She is my favorite numberphile narrator Hands down , sorry Parker sorry Grimes you're the runner ups to the real mvp

I think I might solved it ,check it out .Before we start we see that the blue string is already tangled . First you take the 2nd string (from the left to the right ) and you pull it above the uper plank .Now the 2nd and third strings are untangled .What is left is the 1st and the last .What you have to do is just to pull the first above the uper plank and it is done

Wow.
My mind is so open after that.

What I find most interesting is that, if you ascribe to the theory that the 4th dimension is time, and each moment of our existence is a cross section of it, you can effectively make braids or tie knots in 4 dimensions by just moving 3D objects around!

This actually helped me understand the 4th dimension a bit better! :D

Sometimes I hate my 3D mind. Those braids with rings looked really interesting, but I just can't picture them in their 4D glory!

nice explaination also you probably considered the question of links can be closely related by closing up the top board with the bottom board one has a way to classify n-dimensional links to n-dimension braid theory so if you have an invariant for one you can uses it for the other.

I love that animation of how the rings fly through each other so funny

This is awesome

The name "Numberphile" with the hearth on top of the "i" always made me unconfourtable...

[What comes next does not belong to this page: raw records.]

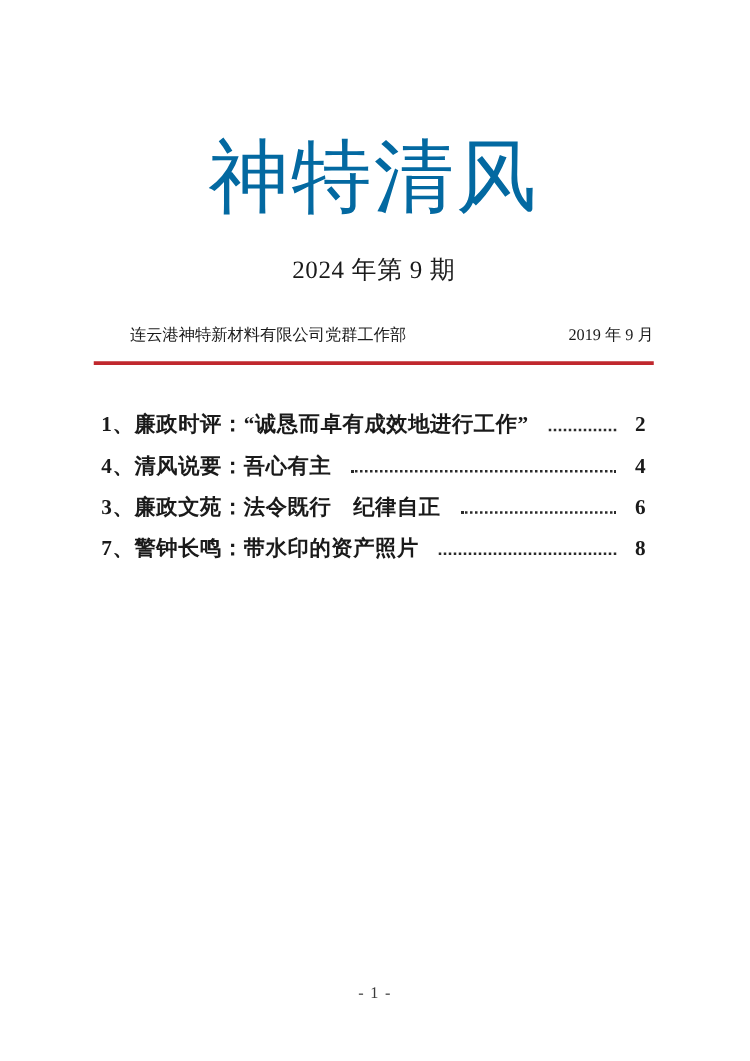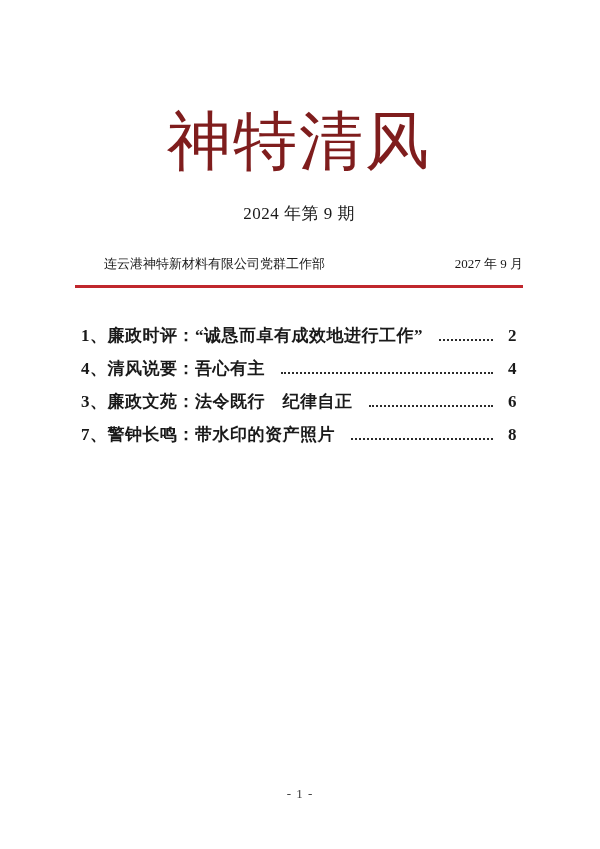--- a/index.html
+++ b/index.html
@@ -118,7 +118,7 @@
 
 <div class="page">
 
-  <div class="masthead-title" style="color: #7f1d1d;">神特清风</div>
+  <div class="masthead-title" style="color: #0369a1;">神特清风</div>
 
   <div class="issue-line">2024 年第 9 期</div>
 

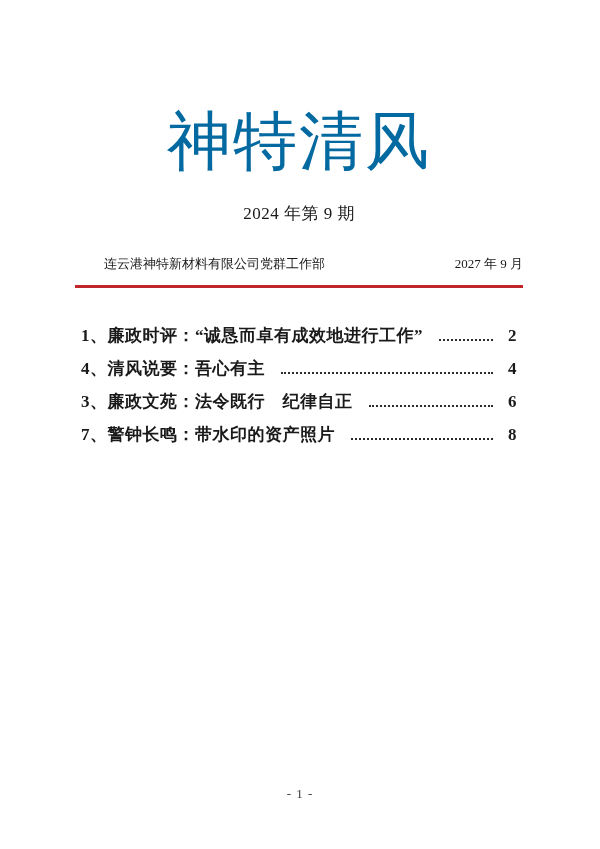--- a/index.html
+++ b/index.html
@@ -34,7 +34,7 @@
 
   .issue-line {
     text-align: center;
-    font-size: 17px;
+    font-size: 20px;
     margin-top: 27px;
     letter-spacing: 0.5px;
   }

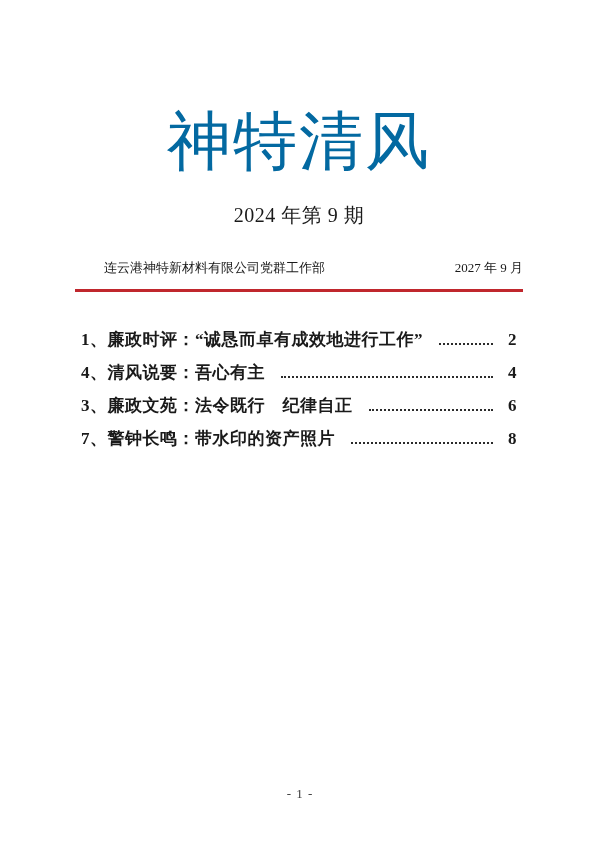--- a/index.html
+++ b/index.html
@@ -124,7 +124,7 @@
 
   <div class="pub-row">
     <span>连云港神特新材料有限公司党群工作部</span>
-    <span>2027 年 9 月</span>
+    <span>2019 年 9 月</span>
   </div>
 
   <hr class="divider" style="background: rgb(192, 39, 45);">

This is the only 3+1D video I've seen that actually has a decent-looking analogy in it

7:04 Looks like a sneaky ninja move :D

Very nice video! Thanks :)

ok this got really interesting in the second half. now my mind is all tangled...

this video was filmed in 2014 but uploaded today....any reasons?

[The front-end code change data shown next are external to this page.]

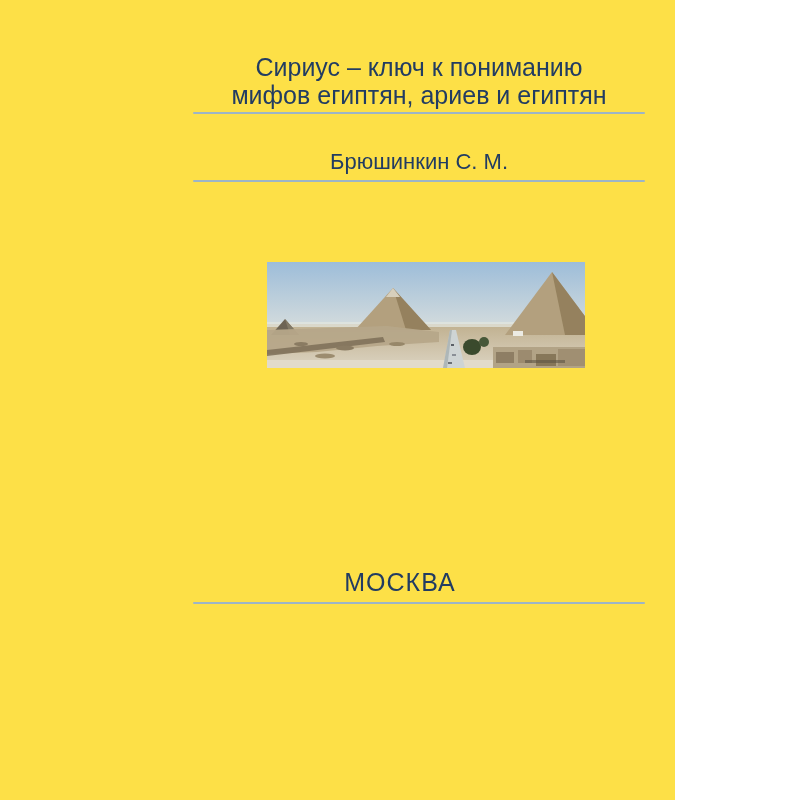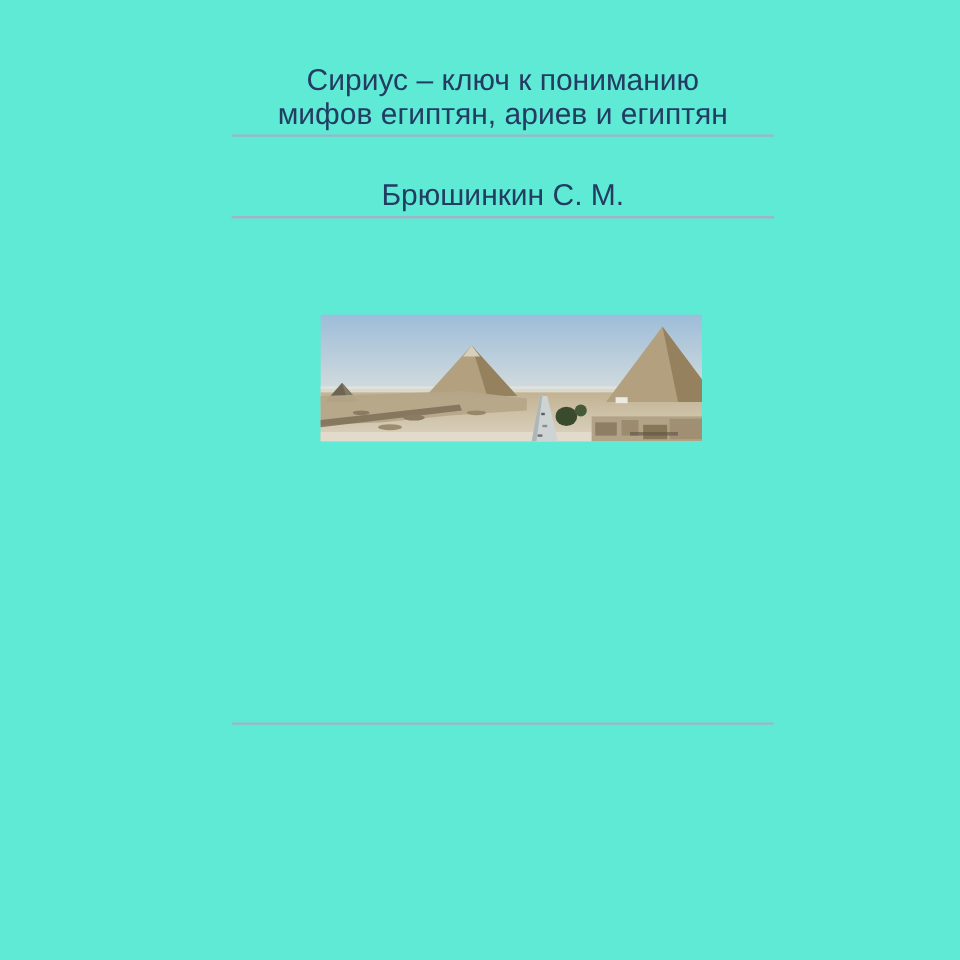--- a/index.html
+++ b/index.html
@@ -4,7 +4,7 @@
 <style>
   html,body{margin:0;padding:0;background:#ffffff;}
   .page{
-    position:relative;width:800px;height:800px;background:#5eead4;overflow:hidden;
+    position:relative;width:675px;height:800px;background:#fde047;overflow:hidden;
     font-family:"Liberation Sans",sans-serif;color:#223c62;
   }
   .title{

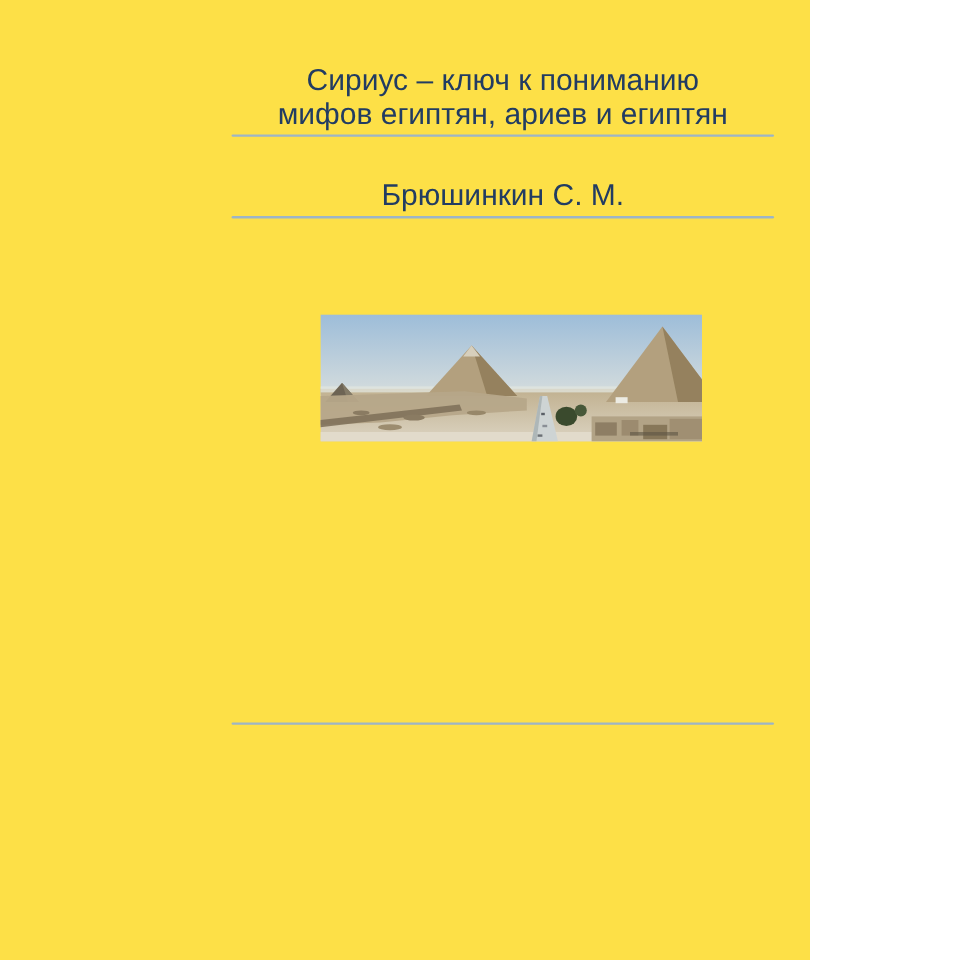--- a/index.html
+++ b/index.html
@@ -18,7 +18,7 @@
   .rule-title{top:112px;}
   .author{
     position:absolute;top:149px;left:193px;width:452px;
-    text-align:center;font-size:25px;font-weight:400;
+    text-align:center;font-size:22px;font-weight:400;
   }
   .rule-author{top:180px;}
   .photo{

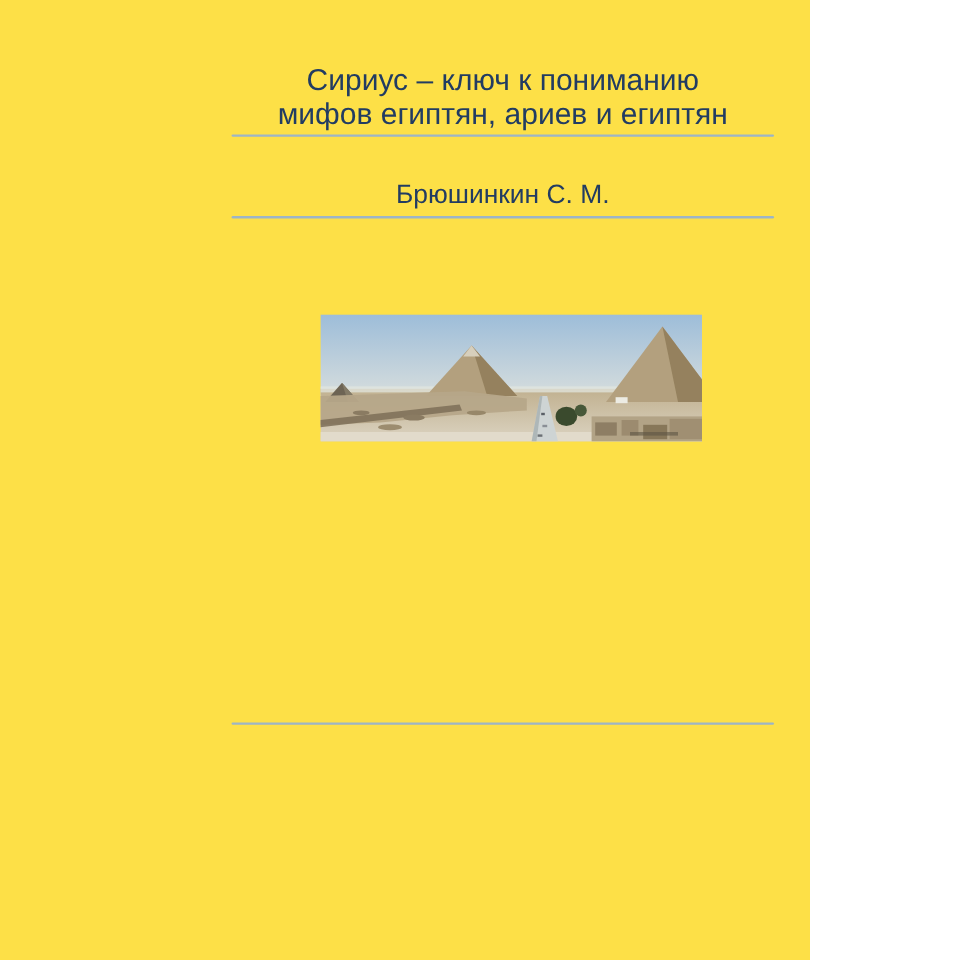--- a/index.html
+++ b/index.html
@@ -103,6 +103,7 @@
     </svg>
   </div>
 
+  <div class="city">МОСКВА</div>
 
   <div class="rule rule-city"></div>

There's a pc game being developed called Miegakure that takes place in a 4 dimensional world. Where if you encounter a wall to high to climb you can scroll through the different 3d projections of the underlying 4d space to see if theres maybe a different path you can take. check it out :)

Great video

10:30 "rings". I'm glad you became a mathematician.

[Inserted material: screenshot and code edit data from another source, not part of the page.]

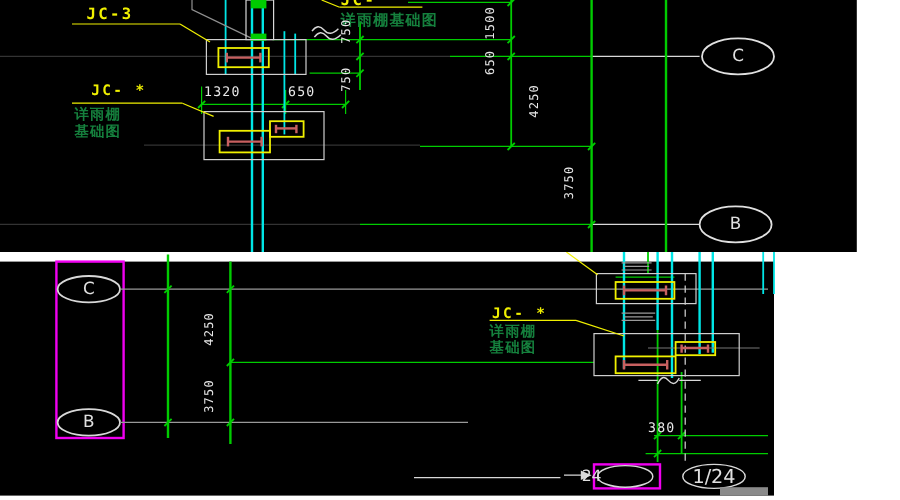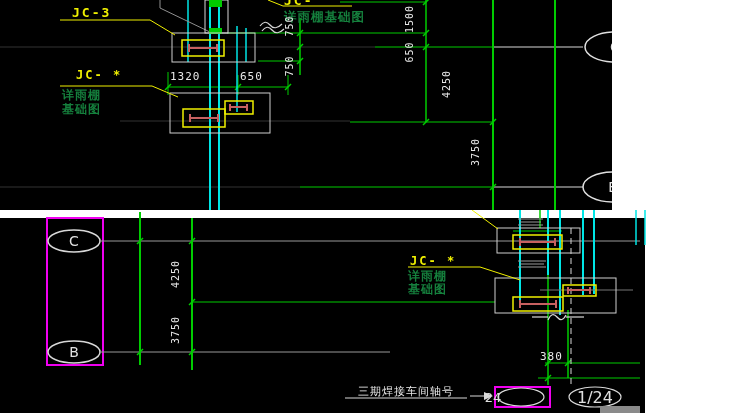--- a/index.html
+++ b/index.html
@@ -7,7 +7,7 @@
           font-family:"DejaVu Sans",sans-serif;}
   .abs{position:absolute;}
   .panel{position:absolute;overflow:hidden;}
-  #top-panel{left:0;top:0;width:612px;height:210px;background:#000;}
+  #top-panel{left:0;top:0;width:714px;height:210px;background:#000;}
   #bottom-panel{left:0;top:210px;width:750px;height:207px;background:transparent;}
   #bottom-black{position:absolute;left:0;top:8px;width:645px;height:195px;background:#000;}
   svg.layer{position:absolute;left:0;top:0;}

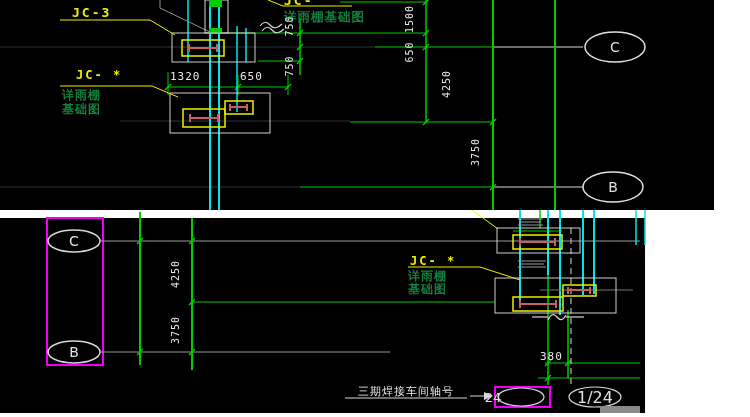--- a/index.html
+++ b/index.html
@@ -266,7 +266,6 @@
     <div class="abs cn" style="left:408px;top:58px;">详雨棚</div>
     <div class="abs cn" style="left:408px;top:71px;">基础图</div>
 
-    <div class="abs note-cn" style="left:358px;top:174px;">三期焊接车间轴号</div>
 
     <div class="abs bub ctr" style="left:493px;top:187px;font-size:13px;">24</div>
     <div class="abs bub ctr" style="left:595px;top:187px;font-size:16px;">1/24</div>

Most adorable professor ever ^-^

Who else is watching this on their 5 dimensional tesseract in the year 20170

I just wanted to say that adding a 4th dimension does not mean that the two strings can pass through each other [6:30]. It means that there may be a way to move around each other through the new 4th dimension. Just like adding a third dimension does not allow the ant to pass through the 2d wall. but instead allows the ant to move through the third dimension and around the wall.
or am i missing something?

i went to a lecture at cambridge uni for a level women in maths that was basically this exact video, but somehow numberphile explained it better than the cambridge lecturer (no shade to that lecturer tho, it was fascinating even though i couldnt follow along completely)

this is beautiful...

11:59 reminds me of tunnels in a gophers nest. In fact it reminds me of an ancient creature that once dug tunnels and the only remaining thing that remains of its existence are those tunnels. Don't remember the video that I saw about these tunnels but I do remember the shape of the tunnels.

This is (at least for me!) one of the best video to think about and understand what really is the 4th dimension. Thank you Numberphile and Dr Dansco! :-)

For understanding the basics of how the fourth dimension would work and look like, I strongly reccoment Flatland, a book by Edwin A. Abbott. It makes both for an interesting mathematical reading and a biting Victorian satire.

Hi! :) Interesting video. I have a question:
What is changing if you have foliation (like 3+1 dimensions). You have a foliated space+time, and 1 dimensional lines crossing the slices. In this case you can create knots of 1 dimensional lines in 3+1 dimensional spacetime. Is it right?

Is there any way to like a 3 minute ad??? It was awesome

A note about the "tangled mess" of those 4 strings between the two boards: Just rotate the boards themselves to untangle the strings. It's like a double helix.

Please more Dr Zsuzsanna Dancso.

Utah Teapot cameo

Zsuzsanna is such a pretty clever soul. :)

The ant immediately reminded me of Flatland :)
Really cool movie, recommend it :)

lol that Wilhelm scream at 10:11

By observing the frames and the way they move in three-dimensional space. Can we observe humans growing old in three-dimensionsal space from a perspective of a fourth dimensional person ?

I take your braids to another dimension! Pay close attention!

"This will make me look rather silly." I love mathematicians